■ **TASK INPUTS**
/---
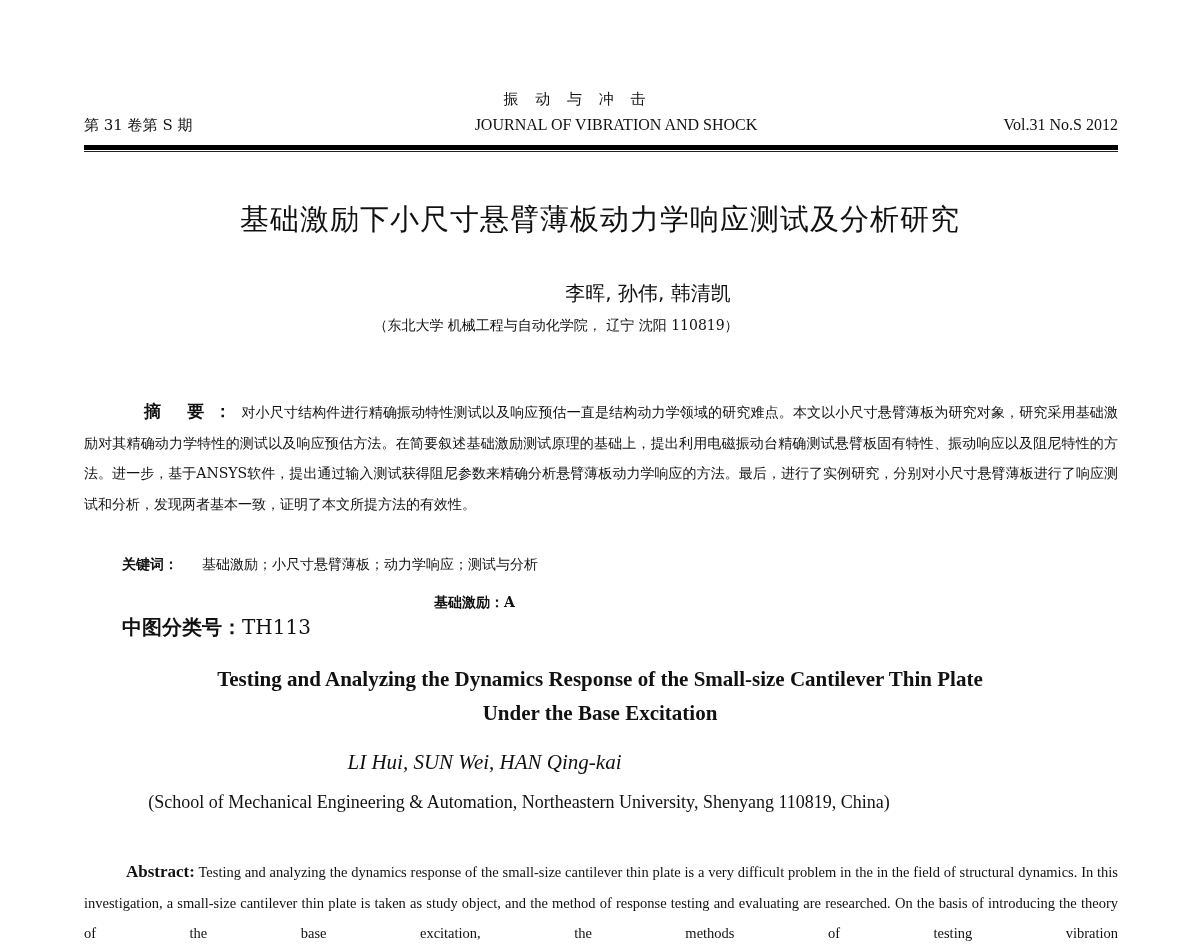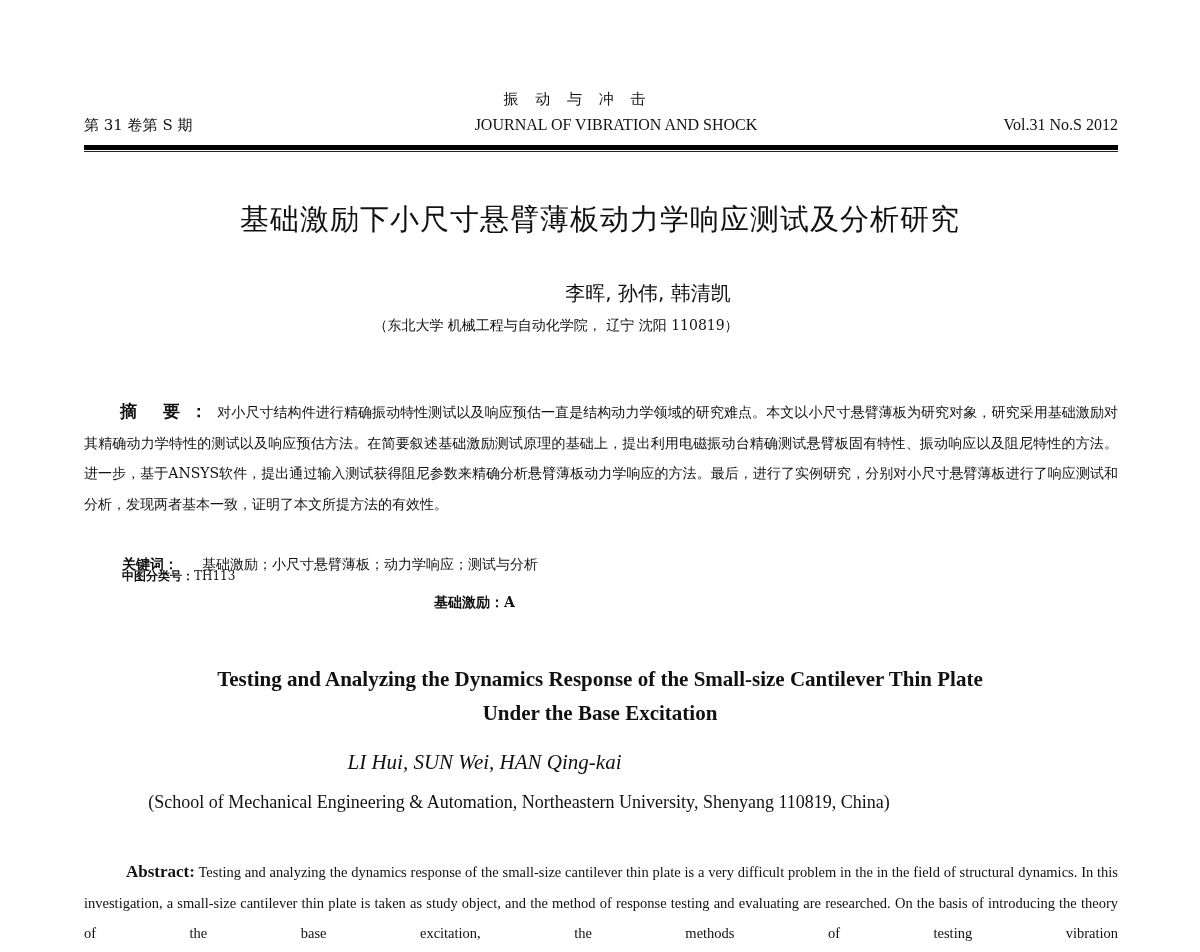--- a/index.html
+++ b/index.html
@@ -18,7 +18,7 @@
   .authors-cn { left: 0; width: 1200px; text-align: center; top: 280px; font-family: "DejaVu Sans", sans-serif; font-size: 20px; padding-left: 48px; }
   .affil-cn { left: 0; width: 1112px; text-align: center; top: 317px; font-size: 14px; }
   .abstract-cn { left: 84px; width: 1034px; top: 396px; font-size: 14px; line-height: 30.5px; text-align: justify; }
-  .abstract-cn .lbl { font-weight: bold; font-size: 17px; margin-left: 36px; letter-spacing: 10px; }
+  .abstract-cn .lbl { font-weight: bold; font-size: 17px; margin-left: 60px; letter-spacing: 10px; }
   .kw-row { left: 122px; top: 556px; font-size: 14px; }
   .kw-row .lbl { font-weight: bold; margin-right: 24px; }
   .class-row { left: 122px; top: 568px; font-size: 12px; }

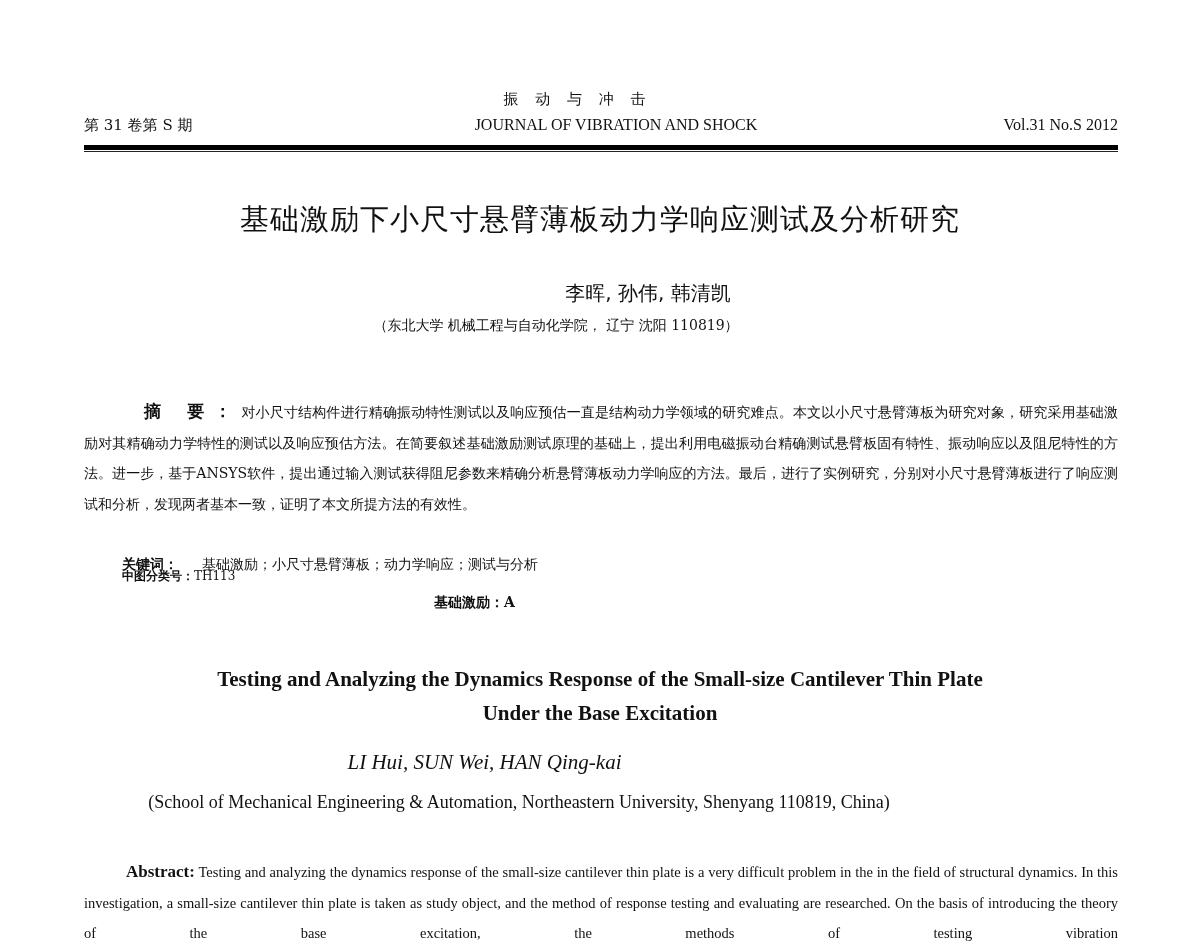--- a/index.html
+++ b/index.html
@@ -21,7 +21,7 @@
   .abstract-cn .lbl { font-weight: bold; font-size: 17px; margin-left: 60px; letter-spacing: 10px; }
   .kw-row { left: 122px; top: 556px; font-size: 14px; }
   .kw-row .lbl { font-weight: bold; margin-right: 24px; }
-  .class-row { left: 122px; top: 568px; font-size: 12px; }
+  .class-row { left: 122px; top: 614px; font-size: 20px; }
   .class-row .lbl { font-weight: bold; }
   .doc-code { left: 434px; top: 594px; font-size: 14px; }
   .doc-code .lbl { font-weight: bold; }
\---
■ **TASK INSTRUCTIONS**
Reproduce the whole listing above word for word, dropping each image.

■ **RESULT OF THIS EXERCISE**
--- a/index.html
+++ b/index.html
@@ -18,7 +18,7 @@
   .authors-cn { left: 0; width: 1200px; text-align: center; top: 280px; font-family: "DejaVu Sans", sans-serif; font-size: 20px; padding-left: 48px; }
   .affil-cn { left: 0; width: 1112px; text-align: center; top: 317px; font-size: 14px; }
   .abstract-cn { left: 84px; width: 1034px; top: 396px; font-size: 14px; line-height: 30.5px; text-align: justify; }
-  .abstract-cn .lbl { font-weight: bold; font-size: 17px; margin-left: 36px; letter-spacing: 10px; }
+  .abstract-cn .lbl { font-weight: bold; font-size: 17px; margin-left: 60px; letter-spacing: 10px; }
   .kw-row { left: 122px; top: 556px; font-size: 14px; }
   .kw-row .lbl { font-weight: bold; margin-right: 24px; }
   .class-row { left: 122px; top: 568px; font-size: 12px; }

--- a/index.html
+++ b/index.html
@@ -21,7 +21,7 @@
   .abstract-cn .lbl { font-weight: bold; font-size: 17px; margin-left: 60px; letter-spacing: 10px; }
   .kw-row { left: 122px; top: 556px; font-size: 14px; }
   .kw-row .lbl { font-weight: bold; margin-right: 24px; }
-  .class-row { left: 122px; top: 568px; font-size: 12px; }
+  .class-row { left: 122px; top: 614px; font-size: 20px; }
   .class-row .lbl { font-weight: bold; }
   .doc-code { left: 434px; top: 594px; font-size: 14px; }
   .doc-code .lbl { font-weight: bold; }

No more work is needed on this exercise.